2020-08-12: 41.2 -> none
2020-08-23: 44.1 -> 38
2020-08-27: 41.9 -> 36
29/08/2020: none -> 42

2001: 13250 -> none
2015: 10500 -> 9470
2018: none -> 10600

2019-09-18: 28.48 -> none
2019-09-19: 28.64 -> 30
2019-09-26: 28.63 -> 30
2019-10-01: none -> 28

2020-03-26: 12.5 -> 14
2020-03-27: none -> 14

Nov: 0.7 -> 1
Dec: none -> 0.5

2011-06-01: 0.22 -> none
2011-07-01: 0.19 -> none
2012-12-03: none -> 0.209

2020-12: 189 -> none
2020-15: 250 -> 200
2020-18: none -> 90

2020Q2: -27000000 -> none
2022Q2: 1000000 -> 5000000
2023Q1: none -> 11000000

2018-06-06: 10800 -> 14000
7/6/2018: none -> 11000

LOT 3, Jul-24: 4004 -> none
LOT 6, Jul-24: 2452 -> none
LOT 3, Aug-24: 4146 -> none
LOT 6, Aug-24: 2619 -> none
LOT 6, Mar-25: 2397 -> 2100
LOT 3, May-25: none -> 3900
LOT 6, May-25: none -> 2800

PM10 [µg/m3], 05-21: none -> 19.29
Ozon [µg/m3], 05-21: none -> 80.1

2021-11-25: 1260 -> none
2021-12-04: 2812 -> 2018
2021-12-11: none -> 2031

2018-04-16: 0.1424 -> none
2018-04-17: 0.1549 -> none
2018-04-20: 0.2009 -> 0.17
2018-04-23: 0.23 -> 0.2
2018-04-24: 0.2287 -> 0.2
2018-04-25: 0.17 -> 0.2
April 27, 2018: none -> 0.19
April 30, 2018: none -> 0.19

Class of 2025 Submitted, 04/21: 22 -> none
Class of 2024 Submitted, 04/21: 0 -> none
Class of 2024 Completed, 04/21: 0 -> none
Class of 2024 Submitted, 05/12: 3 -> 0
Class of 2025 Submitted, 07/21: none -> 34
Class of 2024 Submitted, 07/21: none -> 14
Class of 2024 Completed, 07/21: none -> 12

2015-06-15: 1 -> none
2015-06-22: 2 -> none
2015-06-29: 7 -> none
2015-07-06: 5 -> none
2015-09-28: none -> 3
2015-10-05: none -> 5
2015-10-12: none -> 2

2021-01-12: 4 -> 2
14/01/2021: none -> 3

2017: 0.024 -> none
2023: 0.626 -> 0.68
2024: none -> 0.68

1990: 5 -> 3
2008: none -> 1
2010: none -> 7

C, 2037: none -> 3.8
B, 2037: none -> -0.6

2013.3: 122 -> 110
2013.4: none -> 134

+ + +

- **What you should do**:
Give the data again in full, exactly.

- **Exercise response**:
2020-08-12: 41.2 -> none
2020-08-23: 44.1 -> 38
2020-08-27: 41.9 -> 36
29/08/2020: none -> 42

2001: 13250 -> none
2015: 10500 -> 9470
2018: none -> 10600

2019-09-18: 28.48 -> none
2019-09-19: 28.64 -> 30
2019-09-26: 28.63 -> 30
2019-10-01: none -> 28

2020-03-26: 12.5 -> 14
2020-03-27: none -> 14

Nov: 0.7 -> 1
Dec: none -> 0.5

2011-06-01: 0.22 -> none
2011-07-01: 0.19 -> none
2012-12-03: none -> 0.209

2020-12: 189 -> none
2020-15: 250 -> 200
2020-18: none -> 90

2020Q2: -27000000 -> none
2022Q2: 1000000 -> 5000000
2023Q1: none -> 11000000

2018-06-06: 10800 -> 14000
7/6/2018: none -> 11000

LOT 3, Jul-24: 4004 -> none
LOT 6, Jul-24: 2452 -> none
LOT 3, Aug-24: 4146 -> none
LOT 6, Aug-24: 2619 -> none
LOT 6, Mar-25: 2397 -> 2100
LOT 3, May-25: none -> 3900
LOT 6, May-25: none -> 2800

PM10 [µg/m3], 05-21: none -> 19.29
Ozon [µg/m3], 05-21: none -> 80.1

2021-11-25: 1260 -> none
2021-12-04: 2812 -> 2018
2021-12-11: none -> 2031

2018-04-16: 0.1424 -> none
2018-04-17: 0.1549 -> none
2018-04-20: 0.2009 -> 0.17
2018-04-23: 0.23 -> 0.2
2018-04-24: 0.2287 -> 0.2
2018-04-25: 0.17 -> 0.2
April 27, 2018: none -> 0.19
April 30, 2018: none -> 0.19

Class of 2025 Submitted, 04/21: 22 -> none
Class of 2024 Submitted, 04/21: 0 -> none
Class of 2024 Completed, 04/21: 0 -> none
Class of 2024 Submitted, 05/12: 3 -> 0
Class of 2025 Submitted, 07/21: none -> 34
Class of 2024 Submitted, 07/21: none -> 14
Class of 2024 Completed, 07/21: none -> 12

2015-06-15: 1 -> none
2015-06-22: 2 -> none
2015-06-29: 7 -> none
2015-07-06: 5 -> none
2015-09-28: none -> 3
2015-10-05: none -> 5
2015-10-12: none -> 2

2021-01-12: 4 -> 2
14/01/2021: none -> 3

2017: 0.024 -> none
2023: 0.626 -> 0.68
2024: none -> 0.68

1990: 5 -> 3
2008: none -> 1
2010: none -> 7

C, 2037: none -> 3.8
B, 2037: none -> -0.6

2013.3: 122 -> 110
2013.4: none -> 134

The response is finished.